Business
Blast furnaces to close at Tata Steel’s Port Talbot plant

- Plaid Cymru: From Cardiff to Carmarthen, many people will be impacted
AS we were going to print this week, The Herald learned that Tata Steel will proceed with its plans to shut down both blast furnaces at its Port Talbot works in South Wales.
This decision, expected to be formally announced later today (Friday, Jan 18), signals a profound shift in the UK steel industry and is set to result in the loss of 3,000 jobs across the UK, with the majority impacting the Port Talbot site.
The closure of these furnaces, scheduled to occur by September, follows a pivotal meeting between Tata executives and representatives from the Community, GMB, and Unite unions at a London hotel.
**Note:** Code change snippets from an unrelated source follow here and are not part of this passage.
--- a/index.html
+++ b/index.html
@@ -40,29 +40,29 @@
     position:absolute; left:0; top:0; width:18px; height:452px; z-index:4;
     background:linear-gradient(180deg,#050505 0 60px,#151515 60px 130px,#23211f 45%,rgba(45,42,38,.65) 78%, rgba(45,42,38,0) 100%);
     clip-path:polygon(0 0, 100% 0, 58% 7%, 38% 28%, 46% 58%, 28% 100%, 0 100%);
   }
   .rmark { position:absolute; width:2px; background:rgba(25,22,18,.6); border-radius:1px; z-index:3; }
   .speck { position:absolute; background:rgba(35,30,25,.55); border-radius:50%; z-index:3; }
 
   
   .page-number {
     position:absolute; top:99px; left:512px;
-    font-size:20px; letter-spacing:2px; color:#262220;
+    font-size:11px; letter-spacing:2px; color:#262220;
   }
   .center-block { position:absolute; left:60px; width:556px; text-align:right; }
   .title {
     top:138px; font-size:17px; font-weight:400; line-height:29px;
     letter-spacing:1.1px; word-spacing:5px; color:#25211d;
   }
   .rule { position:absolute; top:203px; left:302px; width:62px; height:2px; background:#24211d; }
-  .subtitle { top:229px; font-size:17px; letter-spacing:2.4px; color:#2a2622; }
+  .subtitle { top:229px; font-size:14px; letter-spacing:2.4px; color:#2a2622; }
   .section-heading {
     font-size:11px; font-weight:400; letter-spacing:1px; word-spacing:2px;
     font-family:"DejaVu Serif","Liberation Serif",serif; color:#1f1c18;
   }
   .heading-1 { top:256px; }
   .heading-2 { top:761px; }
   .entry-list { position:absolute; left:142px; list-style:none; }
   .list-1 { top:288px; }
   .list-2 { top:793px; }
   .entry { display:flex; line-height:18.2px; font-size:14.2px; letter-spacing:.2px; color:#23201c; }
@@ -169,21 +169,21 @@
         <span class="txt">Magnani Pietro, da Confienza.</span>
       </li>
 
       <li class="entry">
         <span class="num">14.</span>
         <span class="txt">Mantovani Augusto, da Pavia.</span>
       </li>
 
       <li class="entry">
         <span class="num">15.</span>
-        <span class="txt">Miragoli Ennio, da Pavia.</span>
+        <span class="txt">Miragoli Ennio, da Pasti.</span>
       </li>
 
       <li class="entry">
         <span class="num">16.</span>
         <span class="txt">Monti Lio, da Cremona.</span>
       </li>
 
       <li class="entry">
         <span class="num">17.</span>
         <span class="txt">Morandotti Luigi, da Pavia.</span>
This move marks the culmination of months of speculation and negotiations, confirming the worst-case scenario for the steelworkers and the community.
The transition from traditional blast furnace operations to a more modern electric arc furnace is at the heart of Tata Steel’s strategic pivot towards greener steelmaking. The company’s commitment to this transition, including a £1.25 billion investment supported by a £500 million UK government subsidy, aims to reduce emissions and adapt to the evolving global steel market. However, this shift necessitates significant job cuts, a reality that has been met with apprehension and resistance from the unions and the local community.
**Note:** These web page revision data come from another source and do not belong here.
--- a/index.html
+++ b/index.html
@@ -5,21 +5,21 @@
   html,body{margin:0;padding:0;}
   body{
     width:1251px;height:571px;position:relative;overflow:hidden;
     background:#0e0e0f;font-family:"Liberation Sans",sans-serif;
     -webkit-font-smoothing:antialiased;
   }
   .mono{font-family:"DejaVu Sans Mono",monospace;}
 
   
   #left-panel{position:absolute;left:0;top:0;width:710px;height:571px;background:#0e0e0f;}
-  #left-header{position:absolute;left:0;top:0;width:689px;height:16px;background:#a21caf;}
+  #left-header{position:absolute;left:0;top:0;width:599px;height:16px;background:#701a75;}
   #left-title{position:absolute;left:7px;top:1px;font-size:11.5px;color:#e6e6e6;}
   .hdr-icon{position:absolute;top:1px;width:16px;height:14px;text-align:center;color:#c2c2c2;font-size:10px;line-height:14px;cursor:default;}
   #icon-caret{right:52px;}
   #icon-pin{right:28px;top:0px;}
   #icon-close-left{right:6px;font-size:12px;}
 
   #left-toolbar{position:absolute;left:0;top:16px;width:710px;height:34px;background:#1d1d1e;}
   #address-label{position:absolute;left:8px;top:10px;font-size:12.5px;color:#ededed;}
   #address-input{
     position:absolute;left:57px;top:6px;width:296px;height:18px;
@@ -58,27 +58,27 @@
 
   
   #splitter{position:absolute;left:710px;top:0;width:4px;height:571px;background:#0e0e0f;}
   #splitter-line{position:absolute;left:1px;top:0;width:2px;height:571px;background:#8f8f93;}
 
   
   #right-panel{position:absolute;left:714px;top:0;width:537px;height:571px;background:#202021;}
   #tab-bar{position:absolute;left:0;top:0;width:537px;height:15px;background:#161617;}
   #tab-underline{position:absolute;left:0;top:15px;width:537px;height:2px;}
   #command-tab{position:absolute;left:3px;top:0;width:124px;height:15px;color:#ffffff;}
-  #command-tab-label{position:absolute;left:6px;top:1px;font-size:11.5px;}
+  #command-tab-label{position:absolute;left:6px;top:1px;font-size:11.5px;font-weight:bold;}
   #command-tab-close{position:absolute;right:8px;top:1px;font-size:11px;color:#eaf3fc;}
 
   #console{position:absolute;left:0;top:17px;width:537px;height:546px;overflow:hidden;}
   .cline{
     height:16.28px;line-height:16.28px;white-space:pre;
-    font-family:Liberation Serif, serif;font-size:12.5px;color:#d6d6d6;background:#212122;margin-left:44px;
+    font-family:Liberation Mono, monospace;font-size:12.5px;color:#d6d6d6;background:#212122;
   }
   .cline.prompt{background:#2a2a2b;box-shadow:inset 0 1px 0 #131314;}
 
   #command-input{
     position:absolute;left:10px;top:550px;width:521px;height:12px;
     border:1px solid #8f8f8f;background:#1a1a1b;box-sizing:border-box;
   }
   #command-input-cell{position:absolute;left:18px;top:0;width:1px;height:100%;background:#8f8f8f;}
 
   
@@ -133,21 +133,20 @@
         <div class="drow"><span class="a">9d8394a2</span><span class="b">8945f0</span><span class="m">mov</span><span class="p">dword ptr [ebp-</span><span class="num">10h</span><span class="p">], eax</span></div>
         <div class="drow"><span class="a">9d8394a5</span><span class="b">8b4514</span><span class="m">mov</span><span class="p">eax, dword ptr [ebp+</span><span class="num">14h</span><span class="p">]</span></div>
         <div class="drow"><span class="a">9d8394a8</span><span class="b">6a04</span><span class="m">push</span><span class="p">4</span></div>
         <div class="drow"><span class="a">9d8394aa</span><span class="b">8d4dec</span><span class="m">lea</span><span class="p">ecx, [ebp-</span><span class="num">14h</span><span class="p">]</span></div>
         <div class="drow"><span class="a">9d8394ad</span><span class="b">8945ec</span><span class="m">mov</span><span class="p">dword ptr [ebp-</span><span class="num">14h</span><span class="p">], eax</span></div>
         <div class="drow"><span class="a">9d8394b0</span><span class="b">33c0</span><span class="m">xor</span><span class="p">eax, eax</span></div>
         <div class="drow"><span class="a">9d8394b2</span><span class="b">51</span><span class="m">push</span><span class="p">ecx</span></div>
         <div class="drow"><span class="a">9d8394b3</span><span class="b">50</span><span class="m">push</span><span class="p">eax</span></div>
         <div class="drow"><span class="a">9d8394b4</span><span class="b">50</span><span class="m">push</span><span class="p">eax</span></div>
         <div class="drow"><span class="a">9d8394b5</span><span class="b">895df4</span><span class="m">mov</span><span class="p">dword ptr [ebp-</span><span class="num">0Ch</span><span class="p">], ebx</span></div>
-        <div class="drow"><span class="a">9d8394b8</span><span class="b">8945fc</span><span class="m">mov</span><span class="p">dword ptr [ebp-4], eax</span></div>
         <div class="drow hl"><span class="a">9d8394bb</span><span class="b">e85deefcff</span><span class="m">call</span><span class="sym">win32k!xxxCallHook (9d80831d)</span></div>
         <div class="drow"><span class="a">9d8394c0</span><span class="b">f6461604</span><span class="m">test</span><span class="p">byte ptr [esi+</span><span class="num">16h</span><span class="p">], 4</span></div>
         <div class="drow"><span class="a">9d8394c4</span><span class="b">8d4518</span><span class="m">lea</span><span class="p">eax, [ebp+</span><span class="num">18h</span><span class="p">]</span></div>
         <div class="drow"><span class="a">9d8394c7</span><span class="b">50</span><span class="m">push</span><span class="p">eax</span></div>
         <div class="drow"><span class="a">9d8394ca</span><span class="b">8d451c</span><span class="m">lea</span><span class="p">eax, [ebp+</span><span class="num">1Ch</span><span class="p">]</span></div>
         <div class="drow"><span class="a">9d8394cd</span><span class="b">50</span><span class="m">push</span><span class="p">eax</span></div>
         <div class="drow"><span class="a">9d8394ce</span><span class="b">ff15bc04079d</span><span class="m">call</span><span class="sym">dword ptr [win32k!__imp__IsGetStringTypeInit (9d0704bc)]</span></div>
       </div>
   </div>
Roy Rickhuss, general secretary of Community, had previously voiced the unions’ readiness for bad news but affirmed their determination to fight for the future of steelmaking in Port Talbot. With the announcement of the blast furnaces’ closure, the focus of union efforts may now shift to mitigating job losses and ensuring support for affected workers.
The unions’ alternative proposals, initially aimed at reducing the job impact and retaining at least one blast furnace operational until the new electric arc furnace is online, appear to have been overtaken by this latest development. The anticipated job losses of around 3,000, predominantly at Port Talbot, represent a significant blow to the workforce and the local economy.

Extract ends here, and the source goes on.